The Mommy Tone is anything but shrill or loud. It is calm, low, below-speaking decibel low and it is used during a potential panicky time. It never lies, but gives as much truth as one can handle and it always seems amazingly subdued when looking back at the moment a day or two later.
Initially it starts when parents realize that when if you react too loudly you scare your child and she starts to cry – not from hurt but surprise. I have seen it used right after witnessing a bump or bruise erupting , after some limb is safely begun to stop bleeding, when we have to explain a solemn issue, reprimand a bad decision or answer a somber question of a nine-year old.
What’s successful about the MommyTone is that it can be professional sounding, careful and deliberate – for me it bears a lot of resemblance to the persuasive speaking we do when encouraging an office mate to take your shift, correct a mistake, go with your idea.
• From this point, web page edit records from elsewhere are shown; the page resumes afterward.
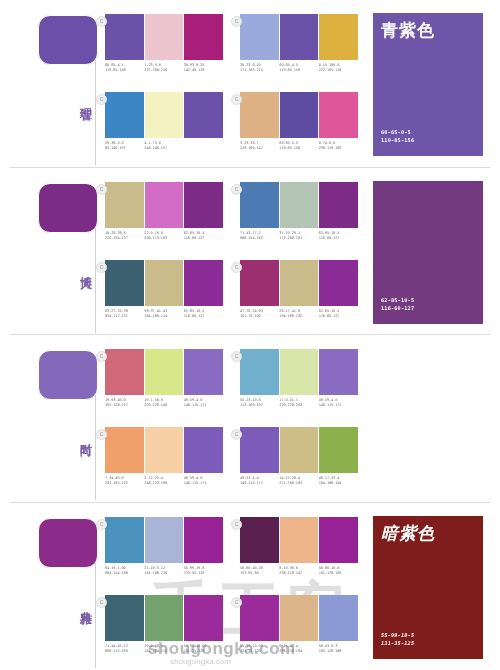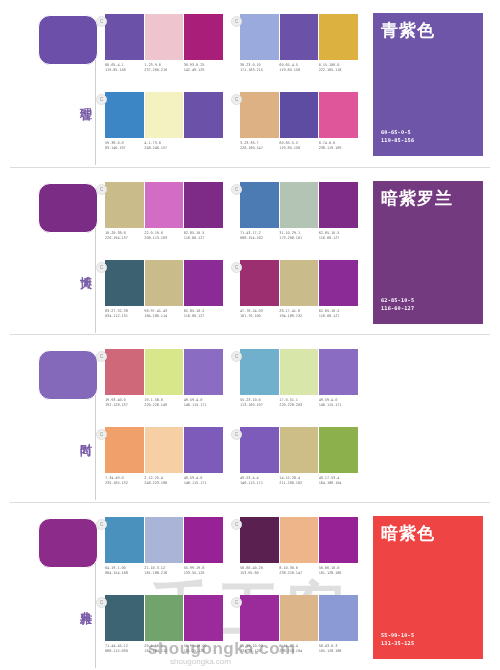"暗紫罗兰" div.ftitle { html: <div>暗紫罗兰</div> -> none }
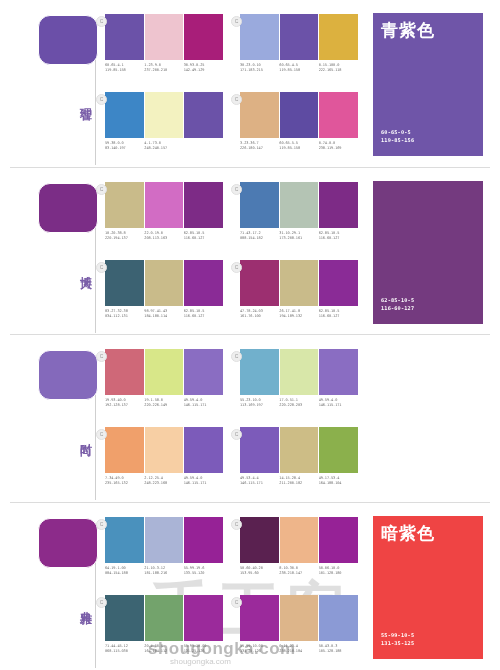"暗紫色" div.feature { background: #ef4444 -> #7f1d1d; font-style: none -> italic }
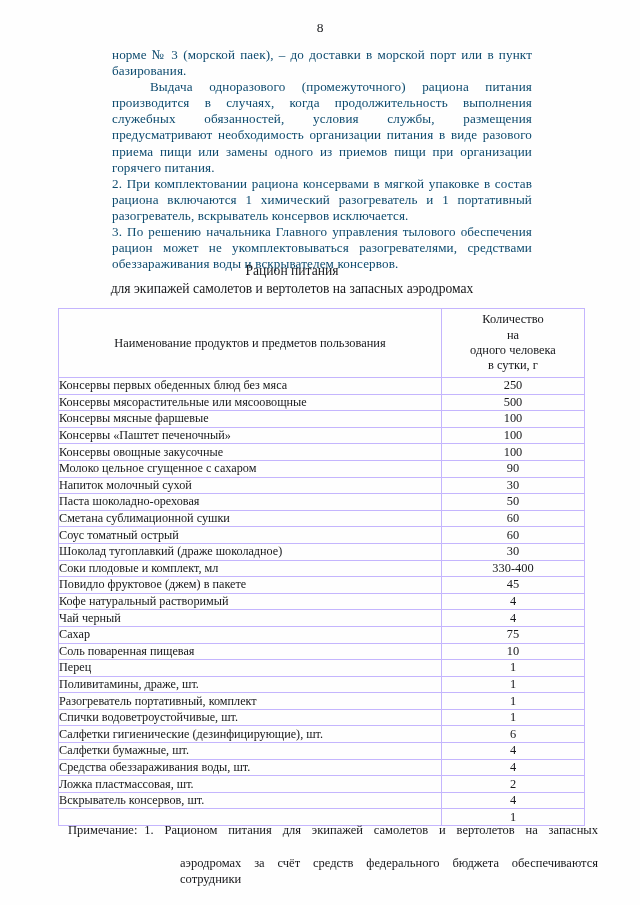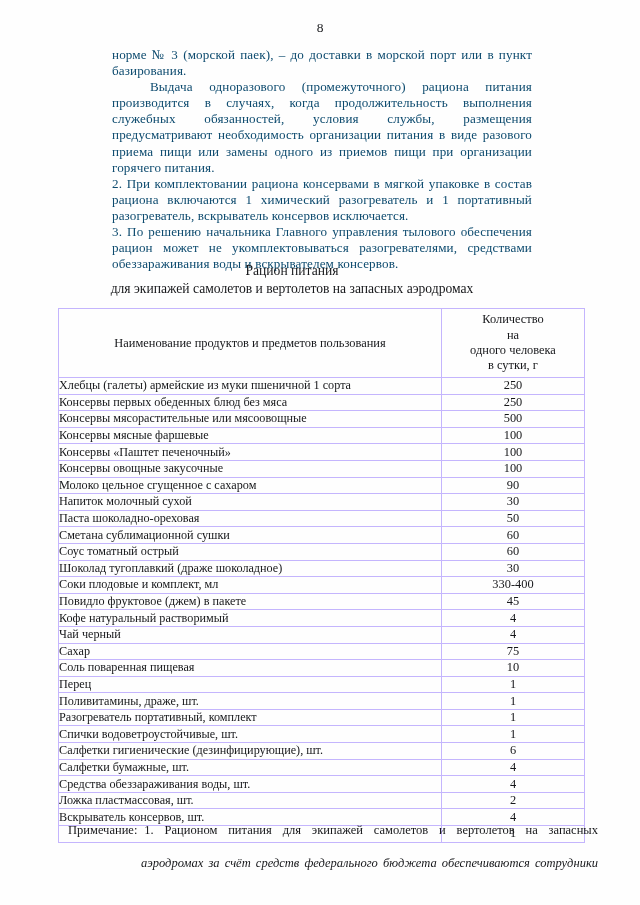"Хлебцы (галеты) армейские из муки" tr { html: <tr> <td>Хлебцы (галеты) армейские из муки пшеничной 1 сорта</td> <td>250</td> </tr> -> none }
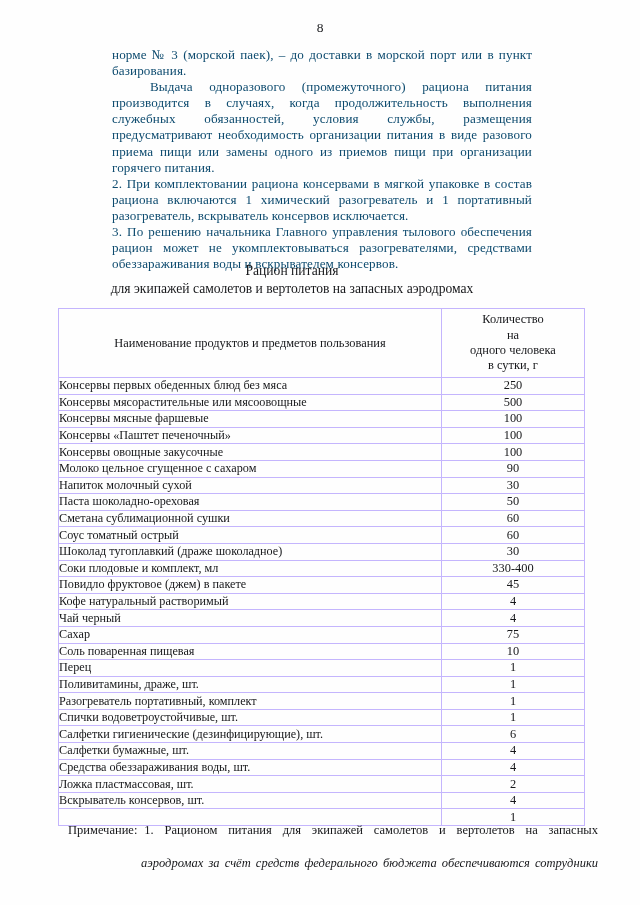"аэродромах за счёт средств федерального" .note-cont { font-style: italic -> none; margin-left: 73px -> 112px }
It is matter of fact, so much so that once the panic and concern has subsided, there’s often a dramatic big breath or rush of tears for the speaker – after all the cost is now clear.
Fortunately, the MommyTone is used sparingly, to ease a worry, support a theory, explain a reality. I best remember this tone when I honed it for to work in teams for a college project, for selling a big idea to a new client, and much later in my life explaining why our child has to go to the doctor for a check up or that grandpa is very ill.
And although it is not something that any parent wants to use, it is always there, slightly below the surface to call upon like a verbal band-aid when the next skinned knee comes along.